### TASK OBJECTIVE:
Make a verbatim copy of the entries below; pictures stay out.

### GIVEN DATA:
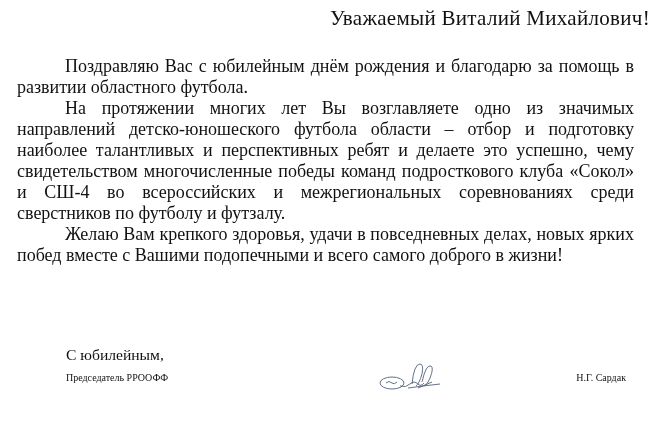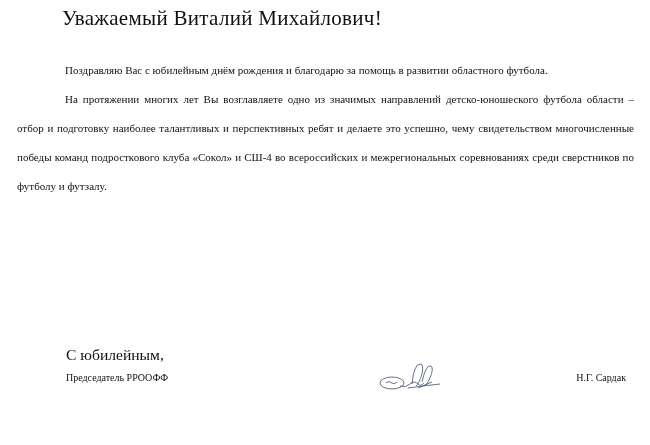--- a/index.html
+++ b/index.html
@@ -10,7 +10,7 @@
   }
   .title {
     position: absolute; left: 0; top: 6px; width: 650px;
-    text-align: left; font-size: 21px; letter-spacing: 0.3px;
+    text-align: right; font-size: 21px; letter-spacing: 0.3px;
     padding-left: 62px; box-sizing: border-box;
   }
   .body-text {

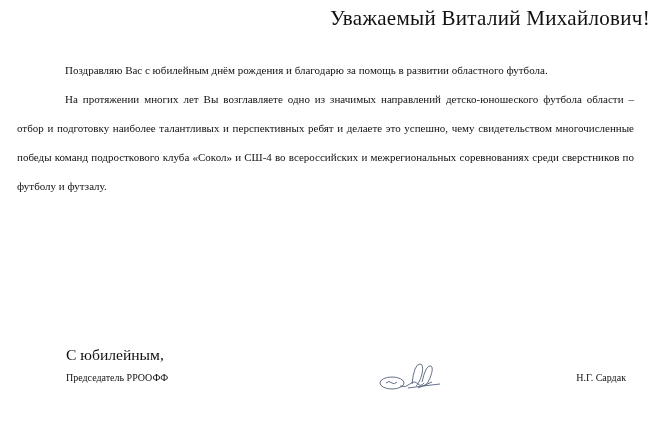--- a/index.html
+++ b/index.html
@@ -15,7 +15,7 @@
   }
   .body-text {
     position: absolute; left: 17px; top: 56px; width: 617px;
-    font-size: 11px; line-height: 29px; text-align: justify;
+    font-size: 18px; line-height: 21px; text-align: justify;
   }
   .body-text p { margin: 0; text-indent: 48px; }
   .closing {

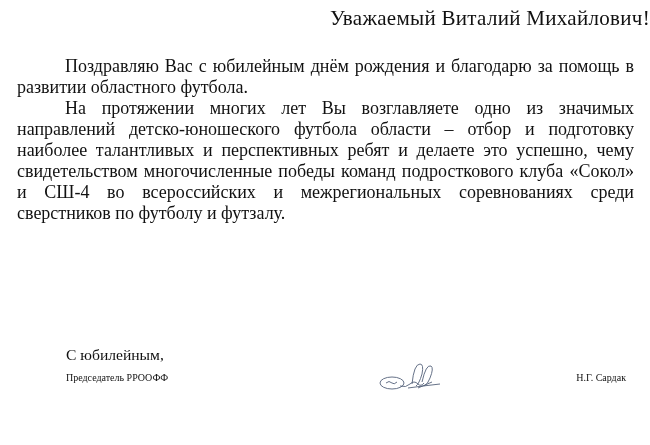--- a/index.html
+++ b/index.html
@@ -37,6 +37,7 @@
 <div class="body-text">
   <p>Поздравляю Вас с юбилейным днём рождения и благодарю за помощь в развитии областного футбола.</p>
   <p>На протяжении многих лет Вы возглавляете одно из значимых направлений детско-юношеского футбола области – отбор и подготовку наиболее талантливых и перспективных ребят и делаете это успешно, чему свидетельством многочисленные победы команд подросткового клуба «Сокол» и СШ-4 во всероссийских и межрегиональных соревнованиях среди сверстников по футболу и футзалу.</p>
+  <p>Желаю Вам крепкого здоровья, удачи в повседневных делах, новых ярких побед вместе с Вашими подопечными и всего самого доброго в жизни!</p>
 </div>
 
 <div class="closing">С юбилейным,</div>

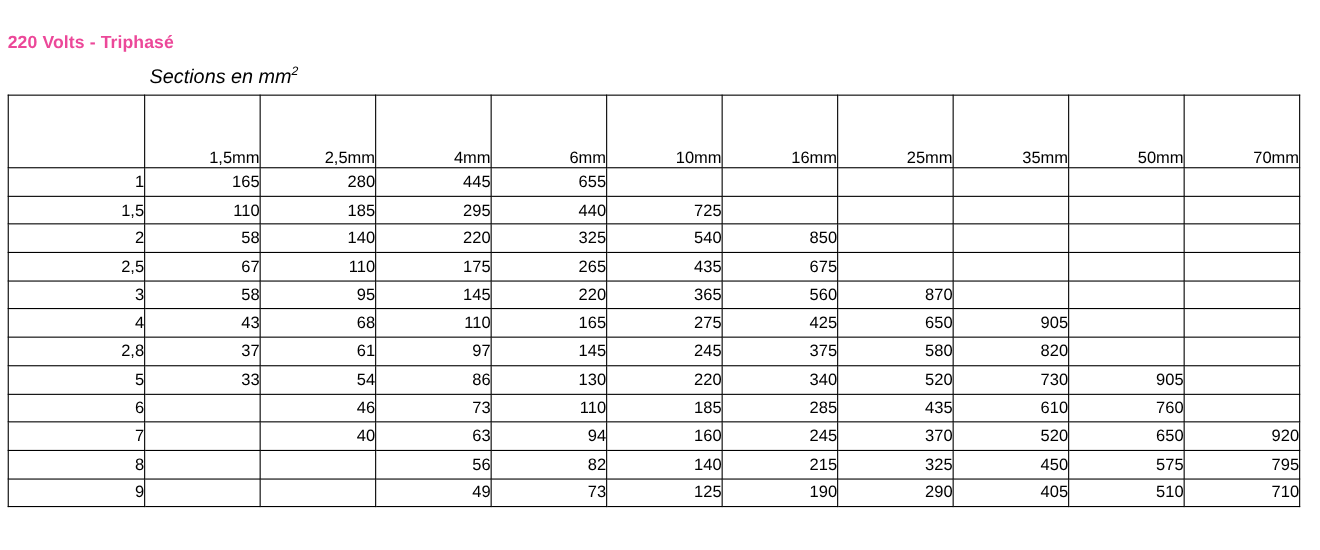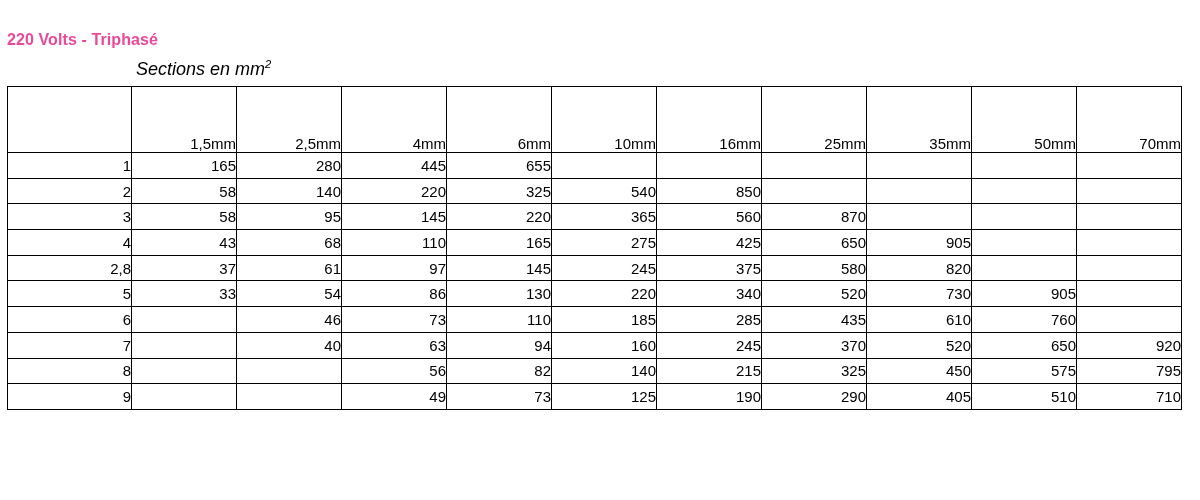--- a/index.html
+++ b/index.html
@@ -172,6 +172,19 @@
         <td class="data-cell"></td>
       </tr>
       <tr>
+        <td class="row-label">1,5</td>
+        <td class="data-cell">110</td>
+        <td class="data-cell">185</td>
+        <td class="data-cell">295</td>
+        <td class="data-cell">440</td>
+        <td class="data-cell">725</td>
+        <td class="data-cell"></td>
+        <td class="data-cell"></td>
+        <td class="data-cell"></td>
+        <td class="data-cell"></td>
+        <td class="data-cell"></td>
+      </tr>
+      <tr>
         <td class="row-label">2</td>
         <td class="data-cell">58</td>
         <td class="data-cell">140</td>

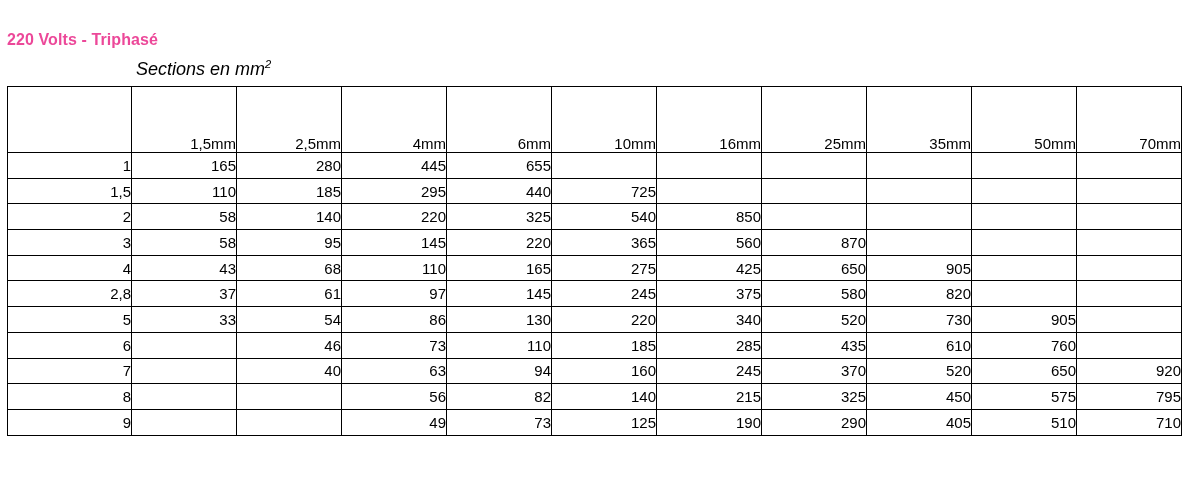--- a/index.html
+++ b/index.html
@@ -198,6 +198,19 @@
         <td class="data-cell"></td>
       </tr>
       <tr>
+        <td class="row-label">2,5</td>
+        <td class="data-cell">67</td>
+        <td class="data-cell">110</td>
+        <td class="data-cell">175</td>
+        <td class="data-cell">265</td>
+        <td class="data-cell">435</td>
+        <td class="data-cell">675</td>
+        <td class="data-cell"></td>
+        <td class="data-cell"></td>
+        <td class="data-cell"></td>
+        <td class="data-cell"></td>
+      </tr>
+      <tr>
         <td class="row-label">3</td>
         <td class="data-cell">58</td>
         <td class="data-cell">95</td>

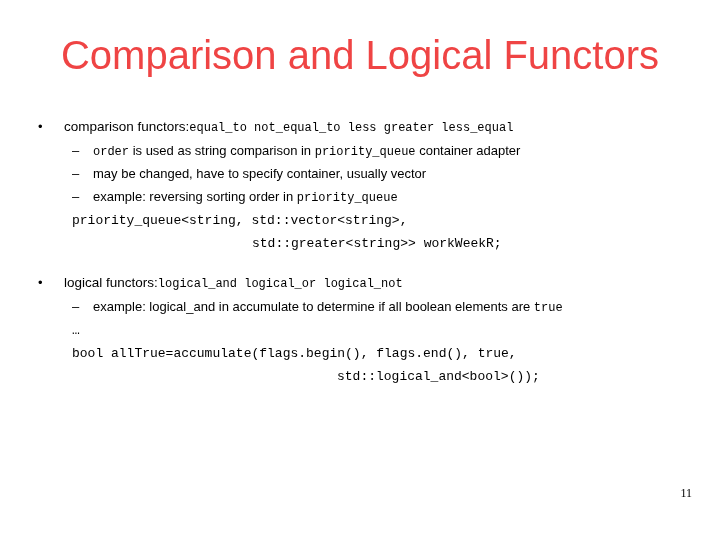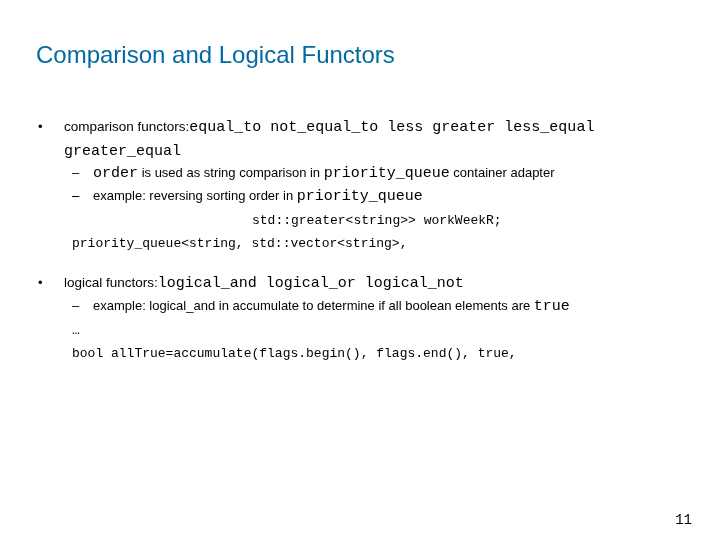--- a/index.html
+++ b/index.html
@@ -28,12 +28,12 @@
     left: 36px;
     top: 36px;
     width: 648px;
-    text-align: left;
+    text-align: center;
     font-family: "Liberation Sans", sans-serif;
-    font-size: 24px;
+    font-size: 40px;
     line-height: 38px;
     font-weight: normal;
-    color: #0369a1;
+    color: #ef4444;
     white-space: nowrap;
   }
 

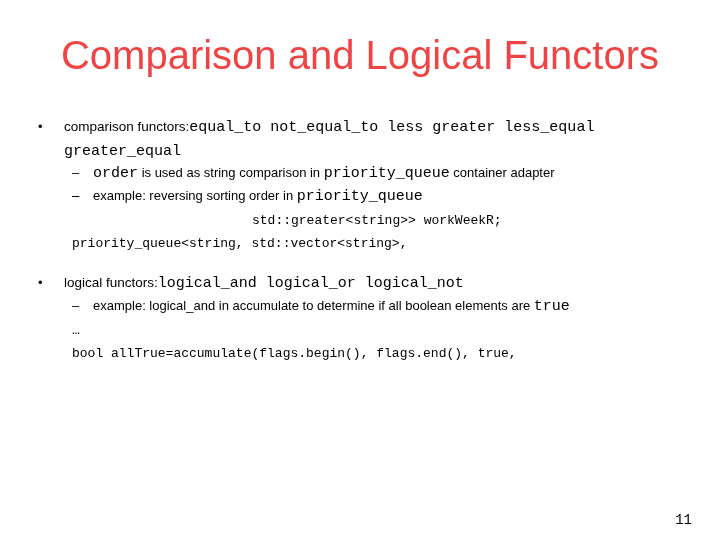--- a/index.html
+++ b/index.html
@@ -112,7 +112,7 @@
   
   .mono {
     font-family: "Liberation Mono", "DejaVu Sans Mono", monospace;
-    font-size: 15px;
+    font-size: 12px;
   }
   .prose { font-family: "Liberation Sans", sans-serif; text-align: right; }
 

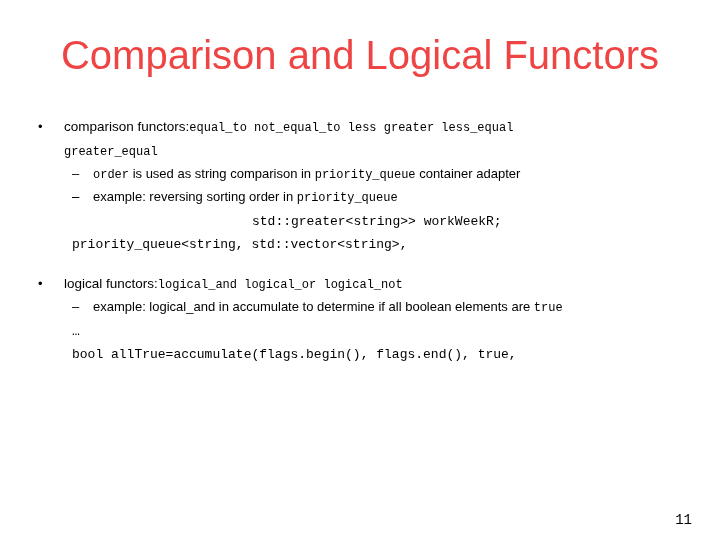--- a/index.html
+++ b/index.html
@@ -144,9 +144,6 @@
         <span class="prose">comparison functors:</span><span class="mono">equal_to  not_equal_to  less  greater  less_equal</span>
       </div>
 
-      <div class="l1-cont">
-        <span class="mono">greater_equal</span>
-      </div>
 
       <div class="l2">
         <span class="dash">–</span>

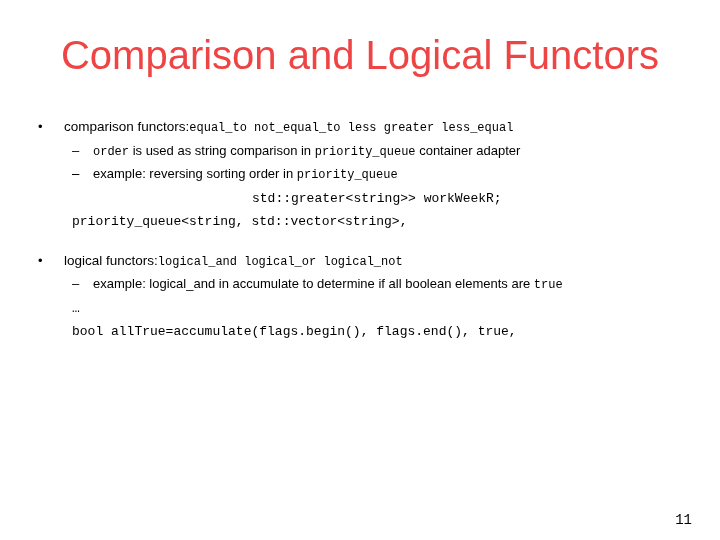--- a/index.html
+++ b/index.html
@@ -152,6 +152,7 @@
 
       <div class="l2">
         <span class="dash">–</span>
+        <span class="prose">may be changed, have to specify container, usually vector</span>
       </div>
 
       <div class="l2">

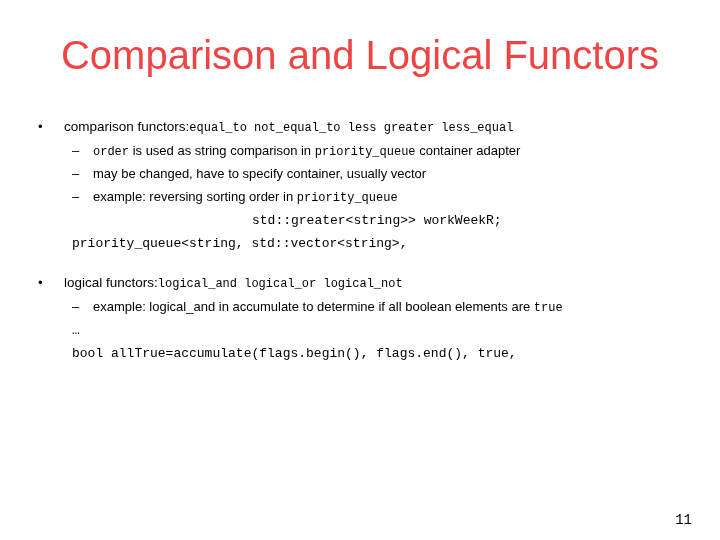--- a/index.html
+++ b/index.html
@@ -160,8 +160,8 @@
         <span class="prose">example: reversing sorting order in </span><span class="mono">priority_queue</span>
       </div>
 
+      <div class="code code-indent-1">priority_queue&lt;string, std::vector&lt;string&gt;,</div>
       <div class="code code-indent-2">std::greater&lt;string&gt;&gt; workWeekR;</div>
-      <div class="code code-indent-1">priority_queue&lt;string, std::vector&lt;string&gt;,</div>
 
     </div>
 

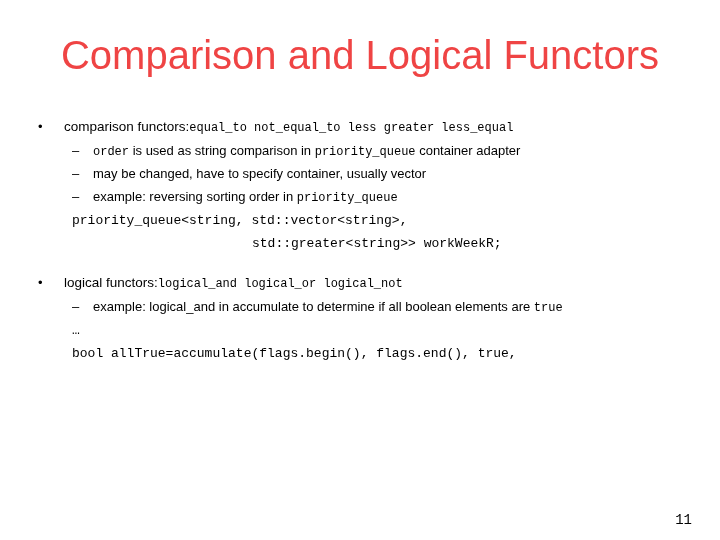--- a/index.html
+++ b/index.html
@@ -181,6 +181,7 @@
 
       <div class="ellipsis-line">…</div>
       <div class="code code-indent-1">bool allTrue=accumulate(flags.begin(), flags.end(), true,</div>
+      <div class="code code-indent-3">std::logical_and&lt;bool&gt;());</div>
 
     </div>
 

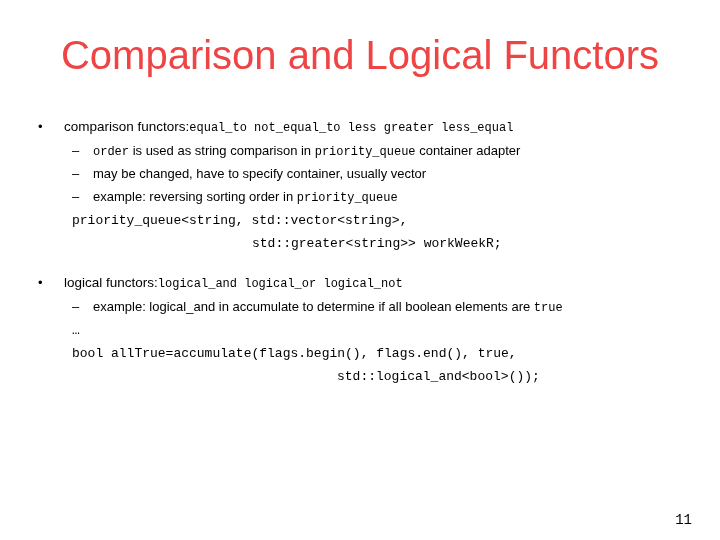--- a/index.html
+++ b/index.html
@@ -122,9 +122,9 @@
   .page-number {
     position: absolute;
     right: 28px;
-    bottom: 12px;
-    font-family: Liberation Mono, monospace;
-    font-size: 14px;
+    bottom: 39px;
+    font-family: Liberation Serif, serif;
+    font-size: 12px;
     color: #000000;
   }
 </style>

### ANSWER BELOW:
--- a/index.html
+++ b/index.html
@@ -10,7 +10,7 @@
   }
   .title {
     position: absolute; left: 0; top: 6px; width: 650px;
-    text-align: left; font-size: 21px; letter-spacing: 0.3px;
+    text-align: right; font-size: 21px; letter-spacing: 0.3px;
     padding-left: 62px; box-sizing: border-box;
   }
   .body-text {

--- a/index.html
+++ b/index.html
@@ -15,7 +15,7 @@
   }
   .body-text {
     position: absolute; left: 17px; top: 56px; width: 617px;
-    font-size: 11px; line-height: 29px; text-align: justify;
+    font-size: 18px; line-height: 21px; text-align: justify;
   }
   .body-text p { margin: 0; text-indent: 48px; }
   .closing {

--- a/index.html
+++ b/index.html
@@ -37,6 +37,7 @@
 <div class="body-text">
   <p>Поздравляю Вас с юбилейным днём рождения и благодарю за помощь в развитии областного футбола.</p>
   <p>На протяжении многих лет Вы возглавляете одно из значимых направлений детско-юношеского футбола области – отбор и подготовку наиболее талантливых и перспективных ребят и делаете это успешно, чему свидетельством многочисленные победы команд подросткового клуба «Сокол» и СШ-4 во всероссийских и межрегиональных соревнованиях среди сверстников по футболу и футзалу.</p>
+  <p>Желаю Вам крепкого здоровья, удачи в повседневных делах, новых ярких побед вместе с Вашими подопечными и всего самого доброго в жизни!</p>
 </div>
 
 <div class="closing">С юбилейным,</div>

--- a/index.html
+++ b/index.html
@@ -172,6 +172,19 @@
         <td class="data-cell"></td>
       </tr>
       <tr>
+        <td class="row-label">1,5</td>
+        <td class="data-cell">110</td>
+        <td class="data-cell">185</td>
+        <td class="data-cell">295</td>
+        <td class="data-cell">440</td>
+        <td class="data-cell">725</td>
+        <td class="data-cell"></td>
+        <td class="data-cell"></td>
+        <td class="data-cell"></td>
+        <td class="data-cell"></td>
+        <td class="data-cell"></td>
+      </tr>
+      <tr>
         <td class="row-label">2</td>
         <td class="data-cell">58</td>
         <td class="data-cell">140</td>

--- a/index.html
+++ b/index.html
@@ -198,6 +198,19 @@
         <td class="data-cell"></td>
       </tr>
       <tr>
+        <td class="row-label">2,5</td>
+        <td class="data-cell">67</td>
+        <td class="data-cell">110</td>
+        <td class="data-cell">175</td>
+        <td class="data-cell">265</td>
+        <td class="data-cell">435</td>
+        <td class="data-cell">675</td>
+        <td class="data-cell"></td>
+        <td class="data-cell"></td>
+        <td class="data-cell"></td>
+        <td class="data-cell"></td>
+      </tr>
+      <tr>
         <td class="row-label">3</td>
         <td class="data-cell">58</td>
         <td class="data-cell">95</td>

--- a/index.html
+++ b/index.html
@@ -28,12 +28,12 @@
     left: 36px;
     top: 36px;
     width: 648px;
-    text-align: left;
+    text-align: center;
     font-family: "Liberation Sans", sans-serif;
-    font-size: 24px;
+    font-size: 40px;
     line-height: 38px;
     font-weight: normal;
-    color: #0369a1;
+    color: #ef4444;
     white-space: nowrap;
   }
 

--- a/index.html
+++ b/index.html
@@ -112,7 +112,7 @@
   
   .mono {
     font-family: "Liberation Mono", "DejaVu Sans Mono", monospace;
-    font-size: 15px;
+    font-size: 12px;
   }
   .prose { font-family: "Liberation Sans", sans-serif; text-align: right; }
 

--- a/index.html
+++ b/index.html
@@ -144,9 +144,6 @@
         <span class="prose">comparison functors:</span><span class="mono">equal_to  not_equal_to  less  greater  less_equal</span>
       </div>
 
-      <div class="l1-cont">
-        <span class="mono">greater_equal</span>
-      </div>
 
       <div class="l2">
         <span class="dash">–</span>

--- a/index.html
+++ b/index.html
@@ -152,6 +152,7 @@
 
       <div class="l2">
         <span class="dash">–</span>
+        <span class="prose">may be changed, have to specify container, usually vector</span>
       </div>
 
       <div class="l2">

--- a/index.html
+++ b/index.html
@@ -160,8 +160,8 @@
         <span class="prose">example: reversing sorting order in </span><span class="mono">priority_queue</span>
       </div>
 
+      <div class="code code-indent-1">priority_queue&lt;string, std::vector&lt;string&gt;,</div>
       <div class="code code-indent-2">std::greater&lt;string&gt;&gt; workWeekR;</div>
-      <div class="code code-indent-1">priority_queue&lt;string, std::vector&lt;string&gt;,</div>
 
     </div>
 

--- a/index.html
+++ b/index.html
@@ -181,6 +181,7 @@
 
       <div class="ellipsis-line">…</div>
       <div class="code code-indent-1">bool allTrue=accumulate(flags.begin(), flags.end(), true,</div>
+      <div class="code code-indent-3">std::logical_and&lt;bool&gt;());</div>
 
     </div>
 

--- a/index.html
+++ b/index.html
@@ -122,9 +122,9 @@
   .page-number {
     position: absolute;
     right: 28px;
-    bottom: 12px;
-    font-family: Liberation Mono, monospace;
-    font-size: 14px;
+    bottom: 39px;
+    font-family: Liberation Serif, serif;
+    font-size: 12px;
     color: #000000;
   }
 </style>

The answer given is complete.